Tsintsadze told OC Media that for prevention to be effective, the company needs to invest in fixing infrastructure problems in the mines, including failing ventilation tunnels.
He also touched on how the pandemic has exacerbated the health risks, with miners more susceptible to the disease because of their weakened respiratory systems.
‘Social distancing is impossible during shifts because miners have to move close to each other using underground transport and the risk of spreading infectious diseases is high’, Tsintsadze says.
Beyond black lung
Miners from Tkibuli’s Mindeli and Dzidziguri shafts complain that industrial diseases can be the least of their problems, as the mine administration neglects even the basic safety of their employees. Accidents in the mines, sometimes fatal, are reported regularly.
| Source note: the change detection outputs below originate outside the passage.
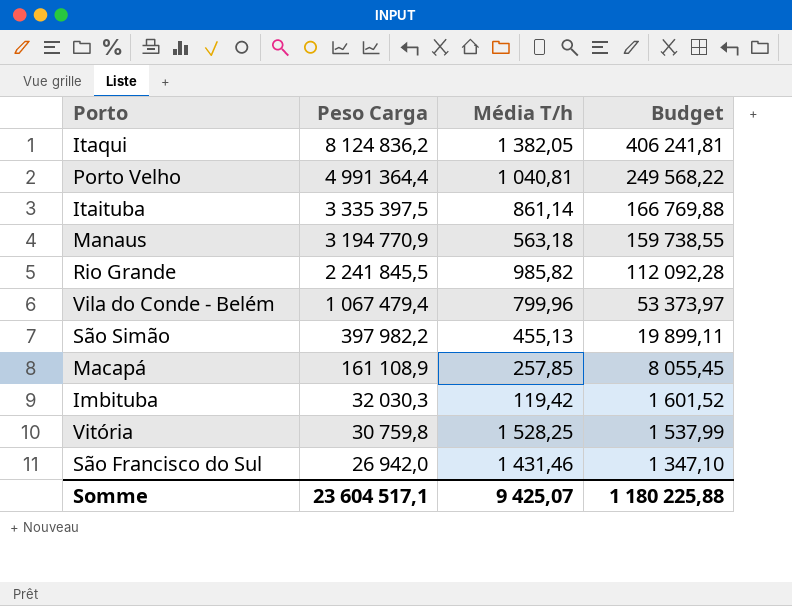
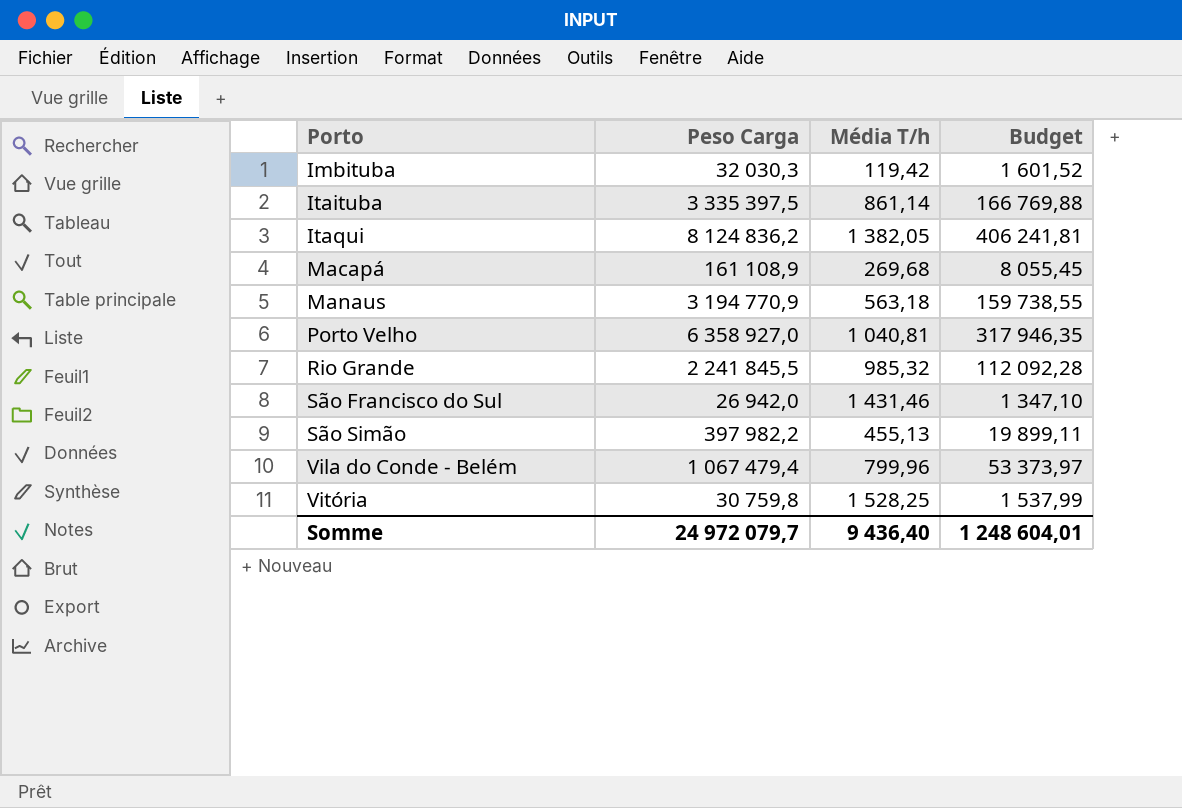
row order: Peso Carga descending -> Porto ascending
Macapá | Média T/h: 257,85 -> 269,68
Porto Velho | Peso Carga: 4 991 364,4 -> 6 358 927,0
Porto Velho | Budget: 249 568,22 -> 317 946,35
Rio Grande | Média T/h: 985,82 -> 985,32
Somme | Peso Carga: 23 604 517,1 -> 24 972 079,7
Somme | Média T/h: 9 425,07 -> 9 436,40
Somme | Budget: 1 180 225,88 -> 1 248 604,01

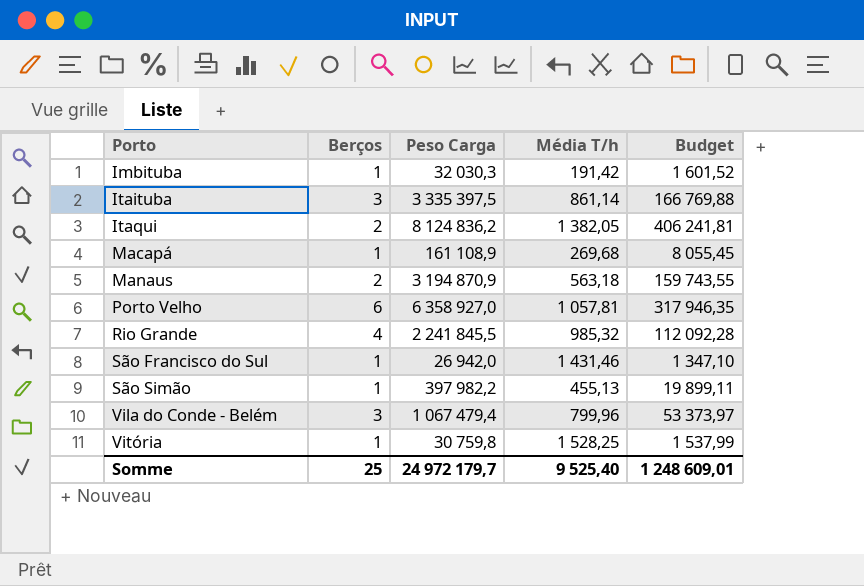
column Berços | position: none -> 2
Imbituba | Média T/h: 119,42 -> 191,42
Manaus | Peso Carga: 3 194 770,9 -> 3 194 870,9
Manaus | Budget: 159 738,55 -> 159 743,55
Porto Velho | Média T/h: 1 040,81 -> 1 057,81
Somme | Peso Carga: 24 972 079,7 -> 24 972 179,7
Somme | Média T/h: 9 436,40 -> 9 525,40
Somme | Budget: 1 248 604,01 -> 1 248 609,01

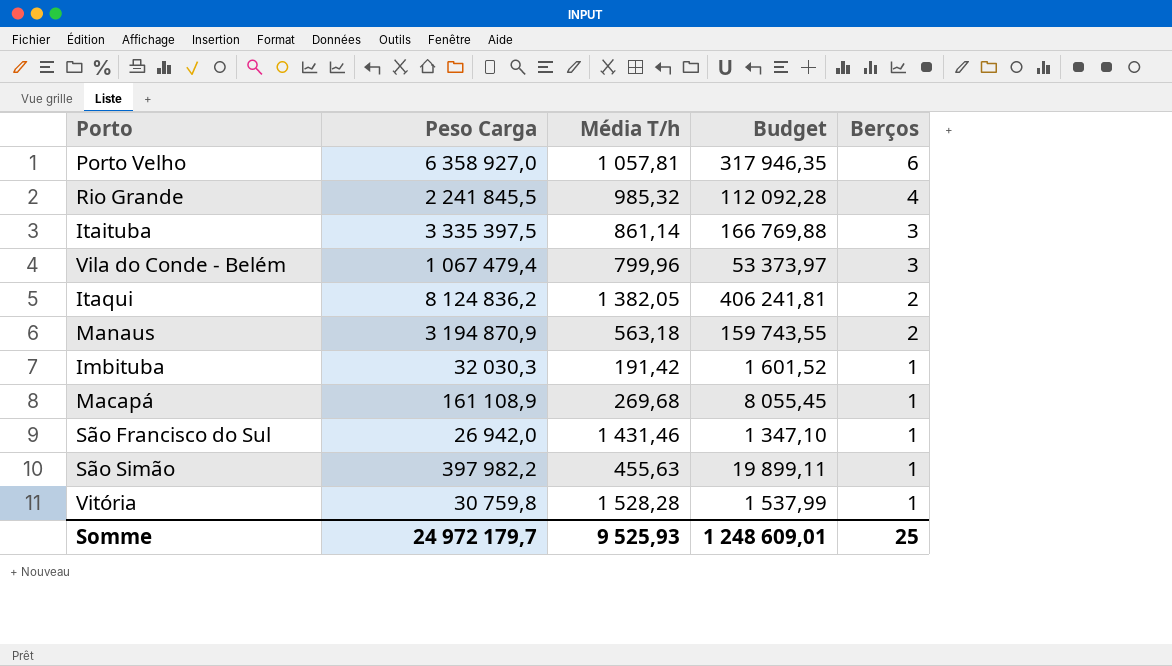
row order: Porto ascending -> Berços descending
column Berços | position: 2 -> 5
São Simão | Média T/h: 455,13 -> 455,63
Vitória | Média T/h: 1 528,25 -> 1 528,28
Somme | Média T/h: 9 525,40 -> 9 525,93

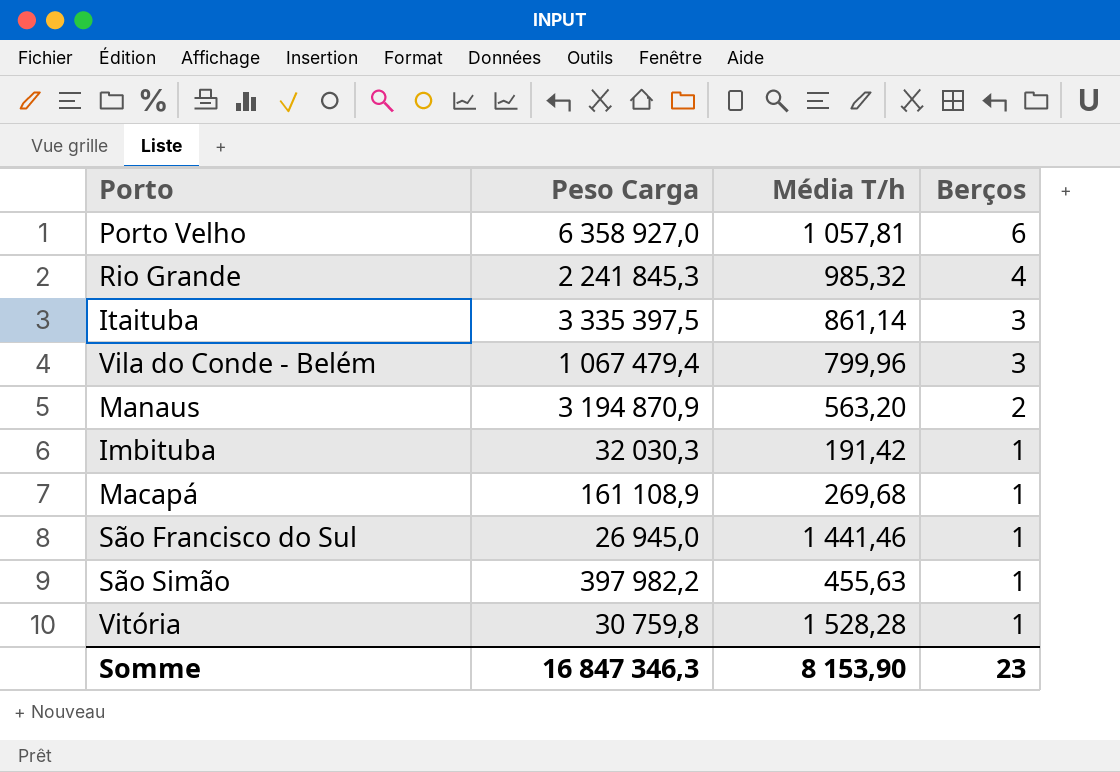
column Budget | formula: [Peso Carga] * 0,05 -> none
row Itaqui: 8 124 836,2 | 1 382,05 | 406 241,81 | 2 -> none
Rio Grande | Peso Carga: 2 241 845,5 -> 2 241 845,3
Manaus | Média T/h: 563,18 -> 563,20
São Francisco do Sul | Peso Carga: 26 942,0 -> 26 945,0
São Francisco do Sul | Média T/h: 1 431,46 -> 1 441,46
Somme | Peso Carga: 24 972 179,7 -> 16 847 346,3
Somme | Média T/h: 9 525,93 -> 8 153,90
Somme | Berços: 25 -> 23

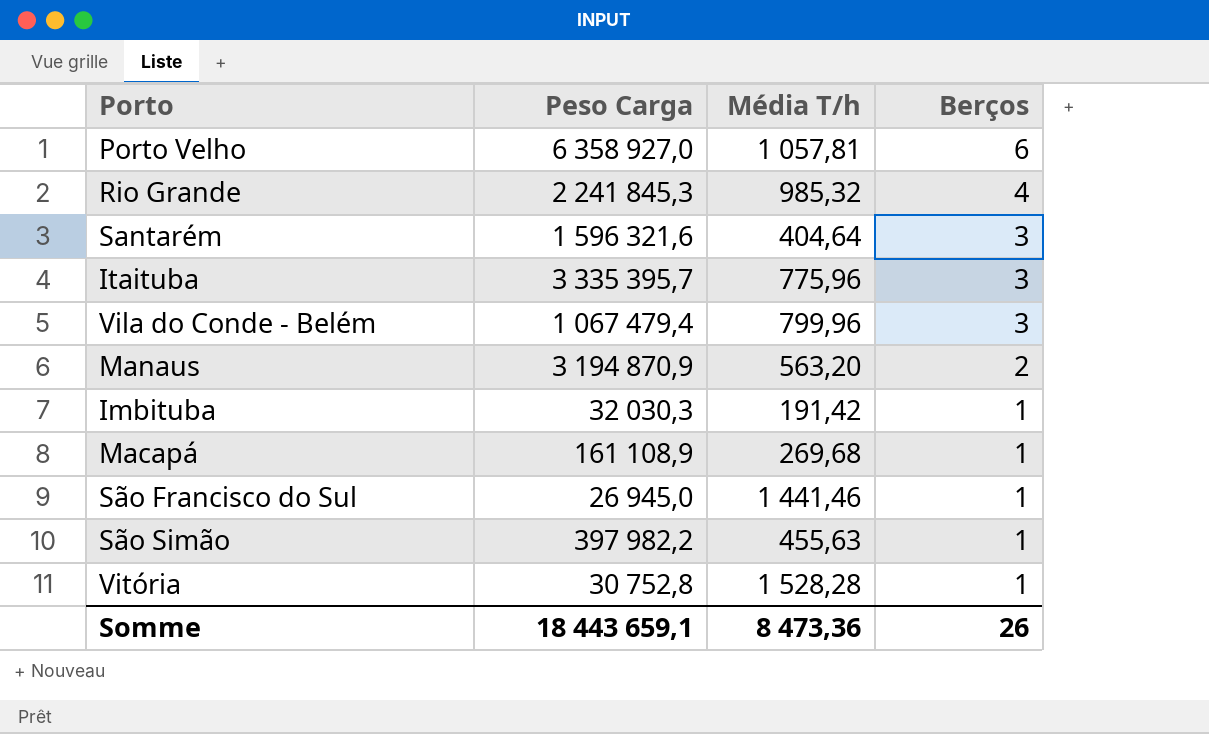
row Santarém: none -> 1 596 321,6 | 404,64 | 3
Itaituba | Peso Carga: 3 335 397,5 -> 3 335 395,7
Itaituba | Média T/h: 861,14 -> 775,96
Vitória | Peso Carga: 30 759,8 -> 30 752,8
Somme | Peso Carga: 16 847 346,3 -> 18 443 659,1
Somme | Média T/h: 8 153,90 -> 8 473,36
Somme | Berços: 23 -> 26

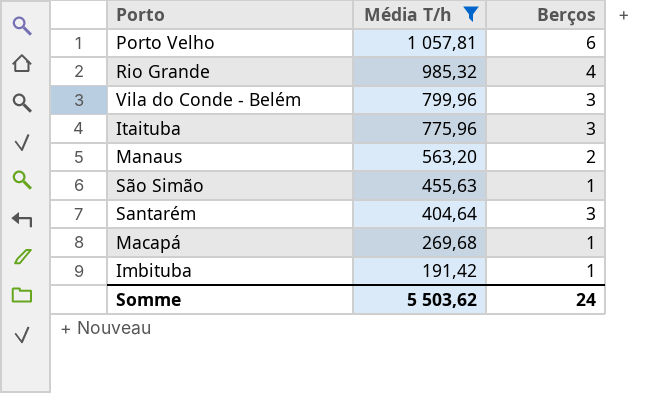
filter: none -> Média T/h <= 1 057,81
row order: Berços descending -> Média T/h descending
column Peso Carga | position: 2 -> none
Somme | Média T/h: 8 473,36 -> 5 503,62
Somme | Berços: 26 -> 24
‘What professional diseases are we talking about when a miner receives an industrial injury at the workplace?’, says miner Ruslan Butskhrikidze. ‘The company makes every effort to hide information related to the injury the worker got during the working process in the medical leave form.’
Malkhaz (not his real name), has been working in the mines for 10 years. Every day he descends to the tunnels 300 meters below the surface.
Two years ago, Malkhaz injured his spine while lifting a heavy object in the shaft, after which the hernia ruptured.
Despite being injured at the workplace, Malkhaz, who has a family to support, says he continued to work in the same position.
‘I had to take medical leave because I received injuries in the mine, but the company made me use my vacation days for the treatment’, he tells OC Media.
The Labour Conditions Inspection Department, which recently saw its mandate and powers increased, is responsible for ensuring that companies protect their workers. The department declined to comment on the issues faced by the miners in Tkibuli.